▶ **What to produce**
Give again, exactly as written, the lines of the records below from the line with "html: none ->" to the line with "border: 1px solid". Both end lines count; pictures do not.

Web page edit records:
--

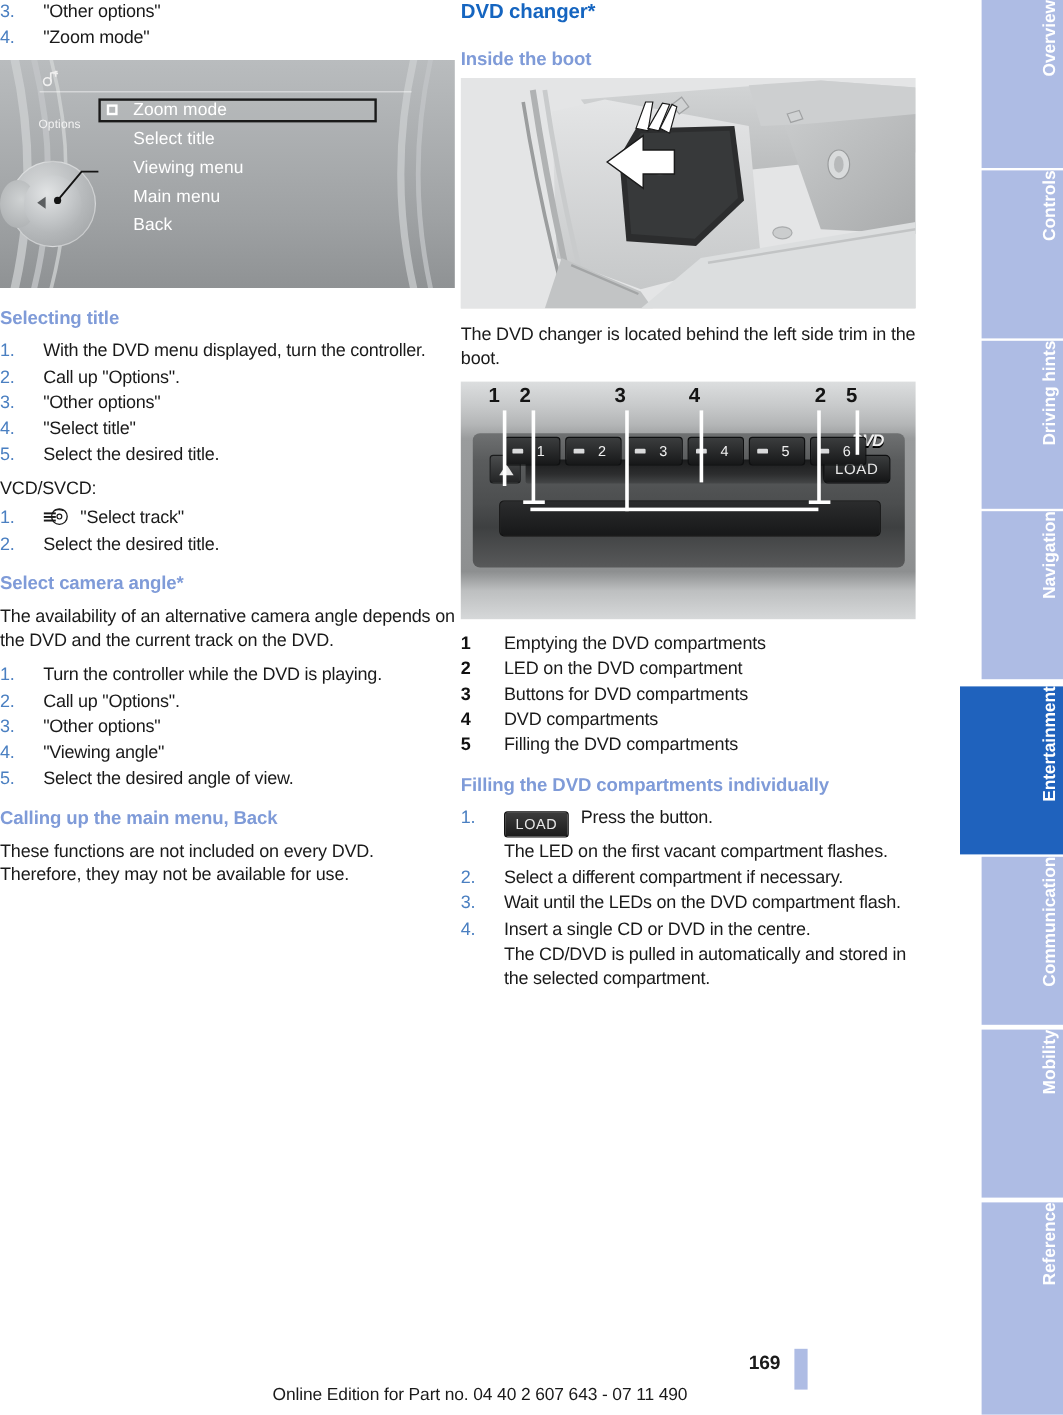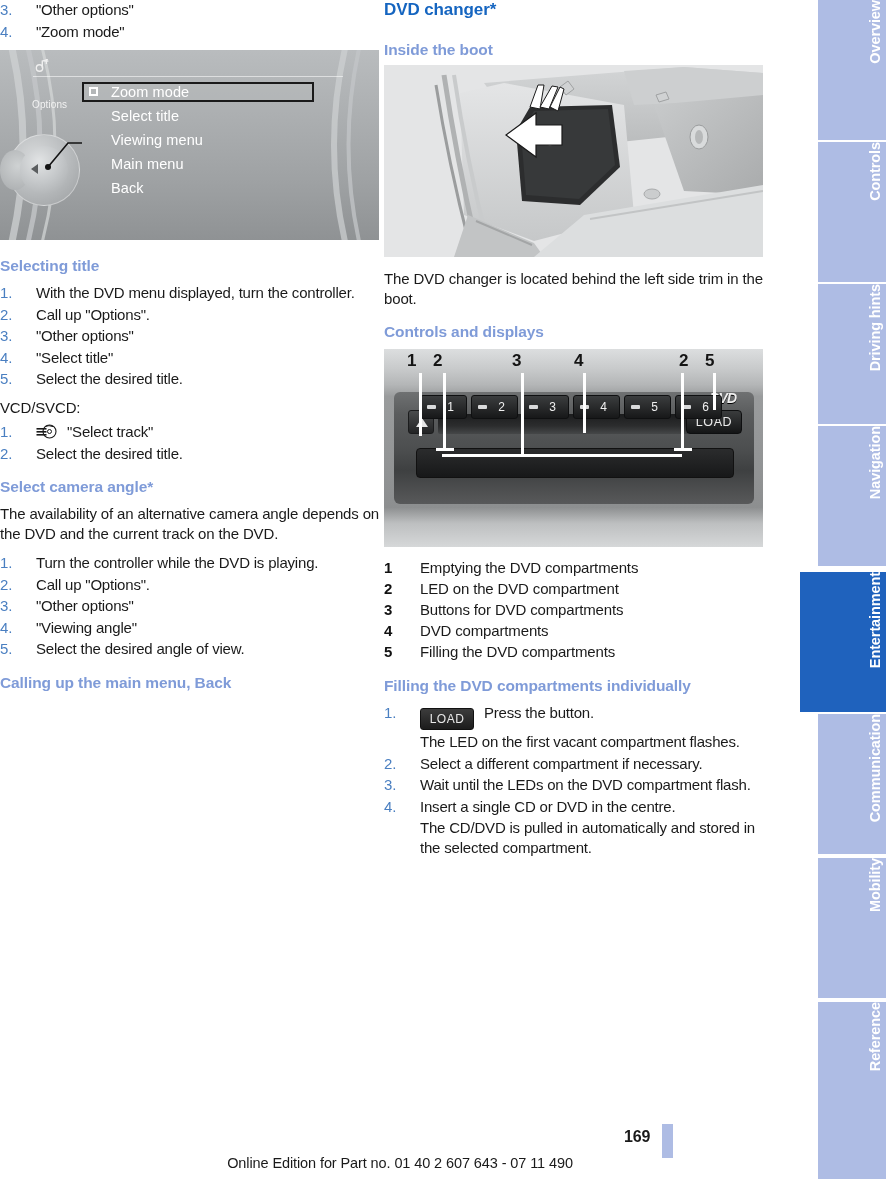"Controls and displays" div.h2 { html: <div>Controls and displays</div> -> none }
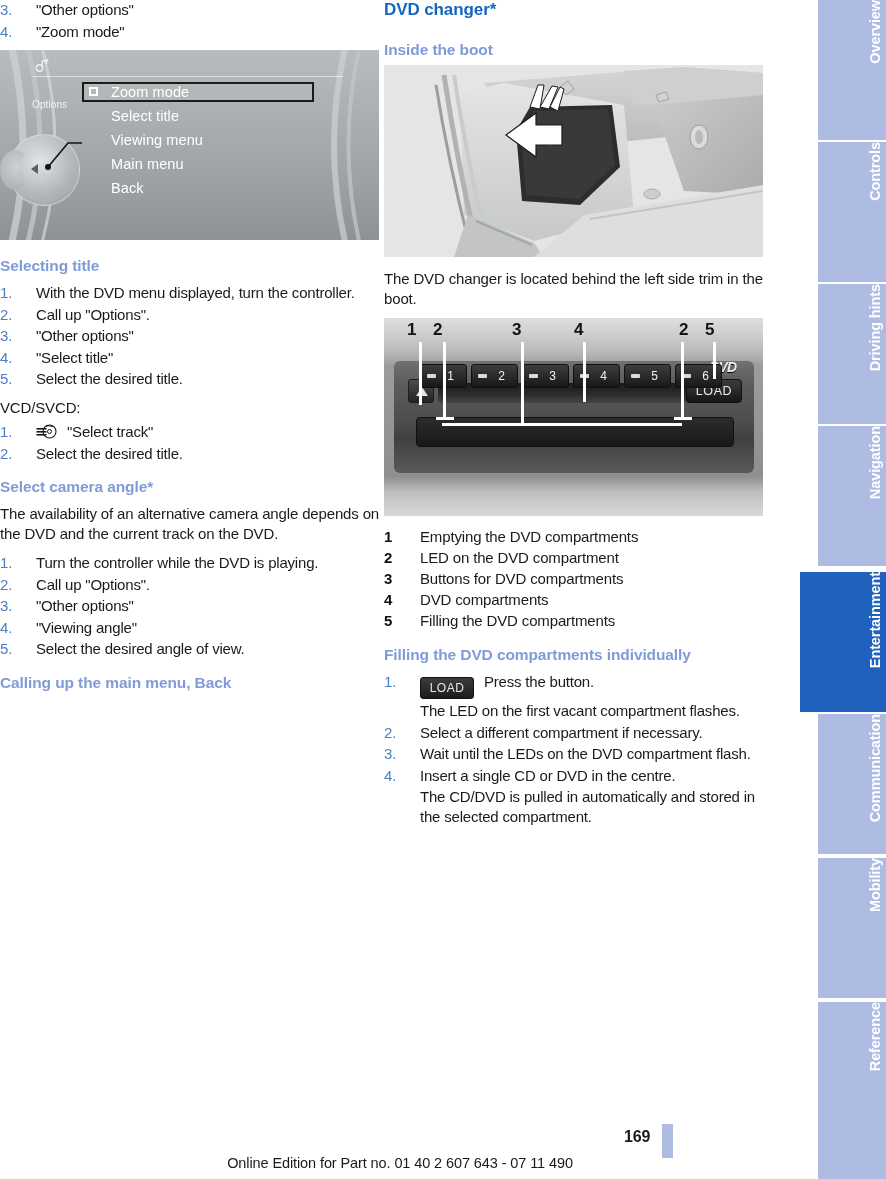"These functions are not included" p.body { html: none -> <p>These functions are not included on every DVD. Therefore, they may not be available for use.</p> }
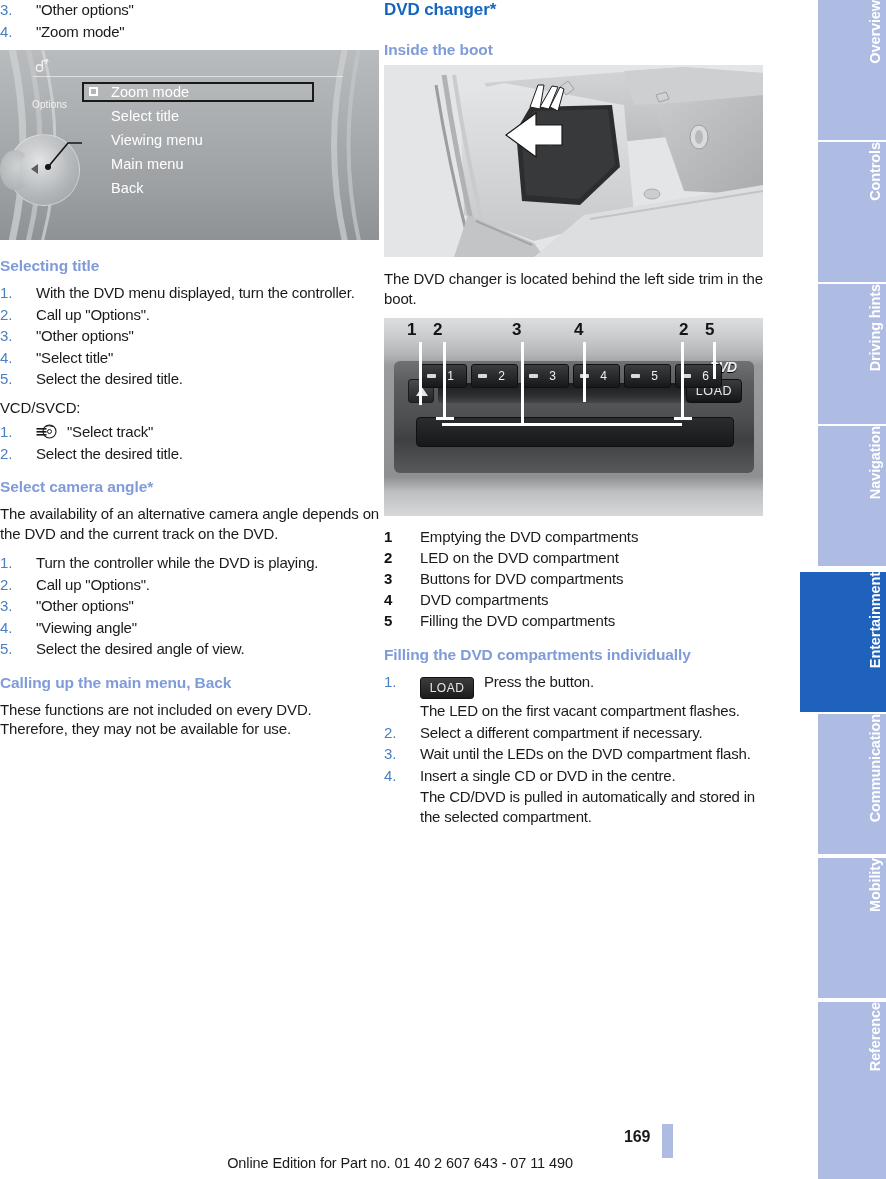"Online Edition for Part no." div.edition { text: 01 -> 04 }
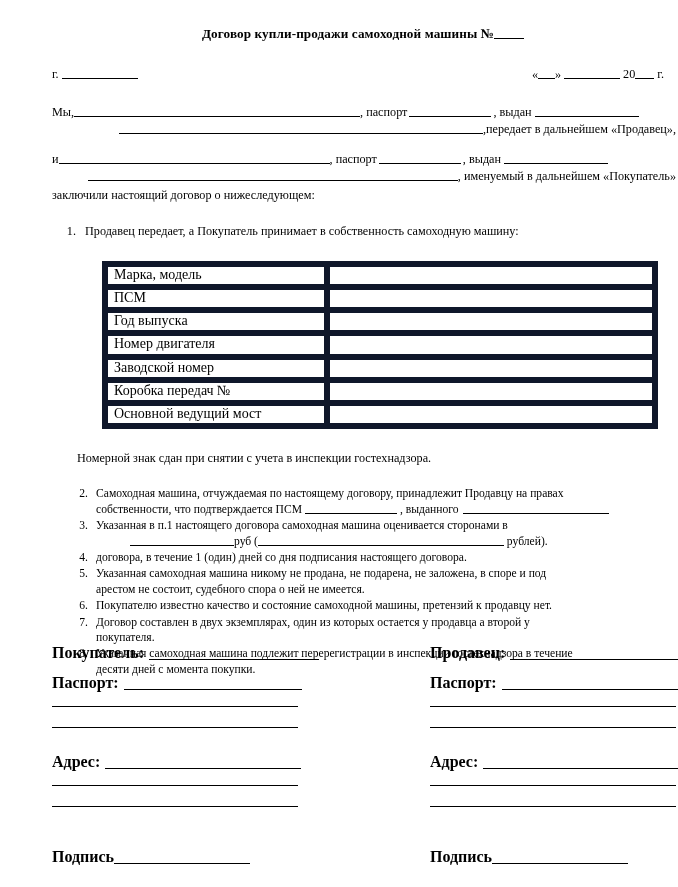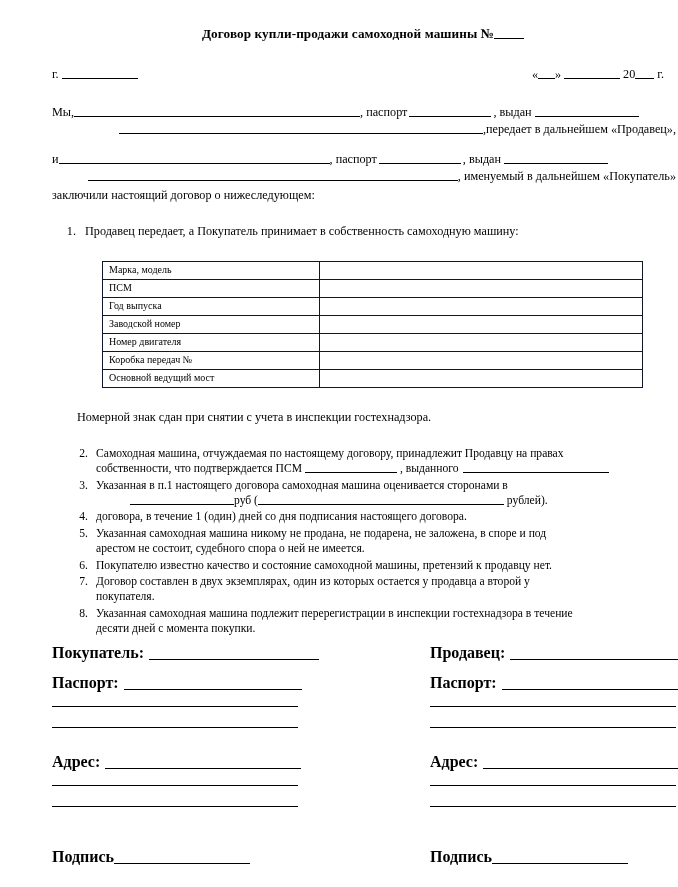"Марка, модель" table.spec td { border: 1px solid #0f172a -> 6px solid #0f172a; font-size: 10px -> 14px }
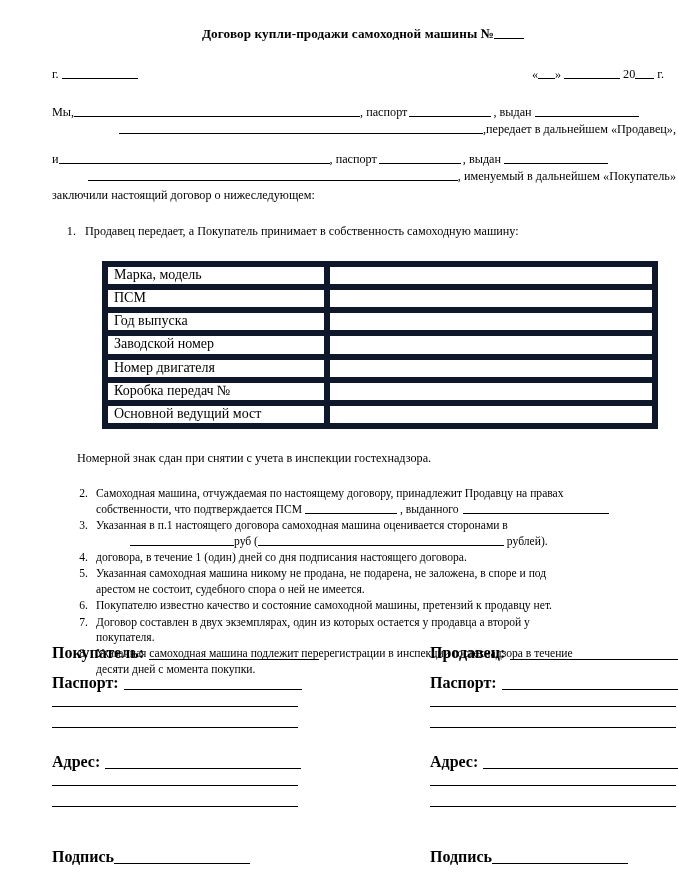"Заводской номер" tr { order: before "Номер двигателя" -> after "Номер двигателя" }
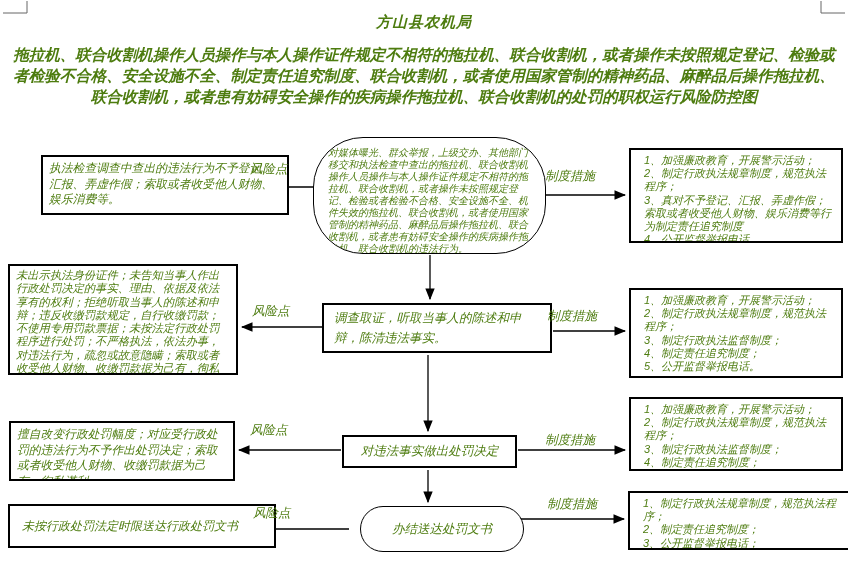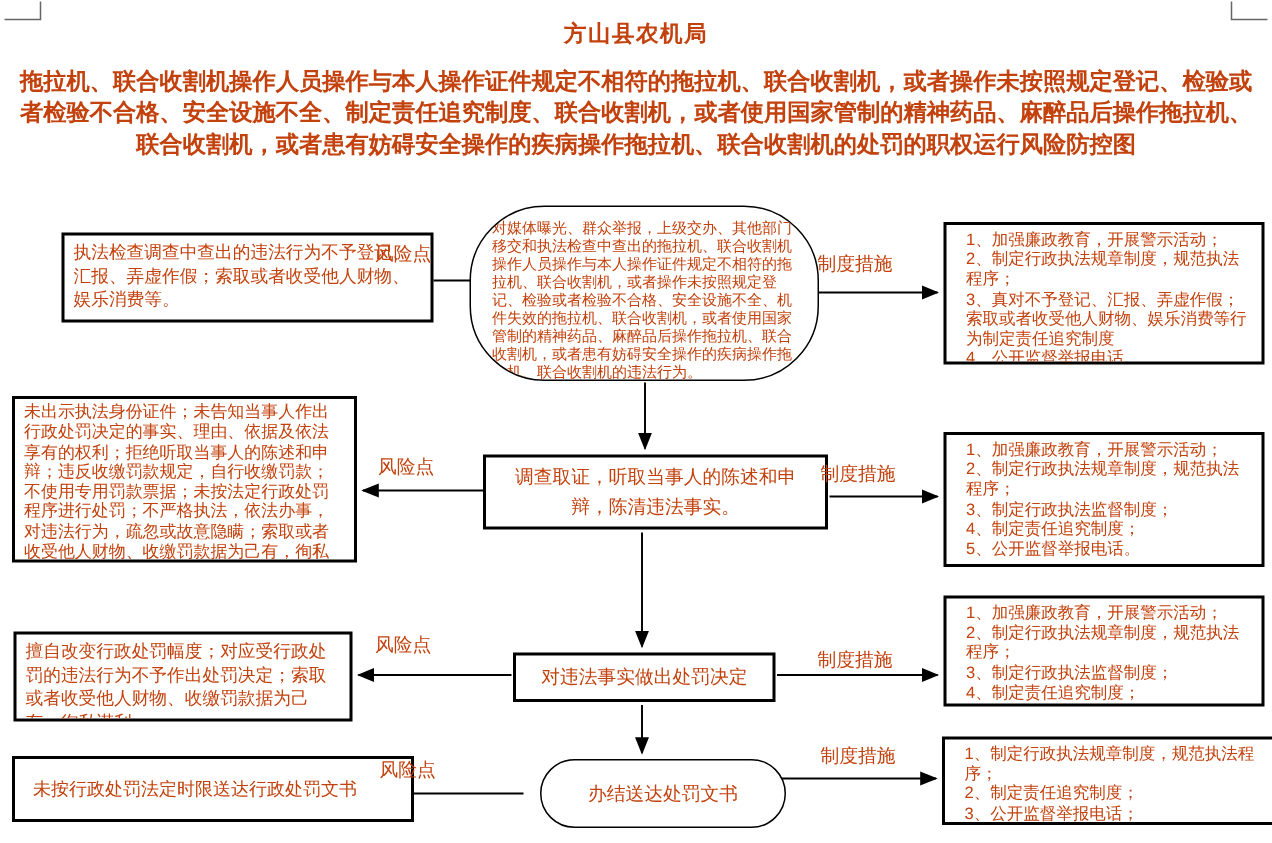"方山县农机局" .page { color: #c2410c -> #4d7c0f; font-style: none -> italic }
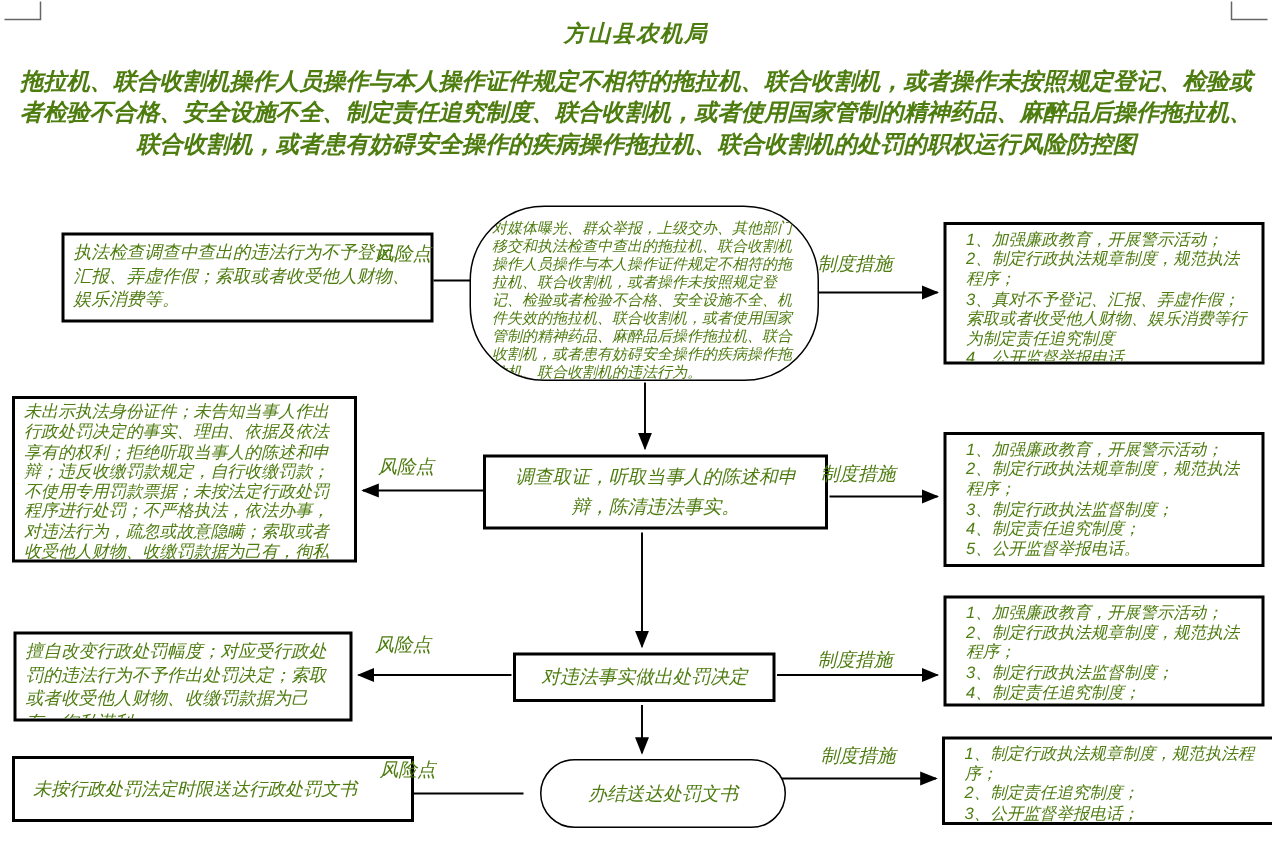"调查取证，听取当事人的陈述和申辩，陈清违法事实。" .s2 { text-align: center -> none }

--

▶ **Problem solution**
"These functions are not included" p.body { html: none -> <p>These functions are not included on every DVD. Therefore, they may not be available for use.</p> }
"Online Edition for Part no." div.edition { text: 01 -> 04 }
"Марка, модель" table.spec td { border: 1px solid #0f172a -> 6px solid #0f172a; font-size: 10px -> 14px }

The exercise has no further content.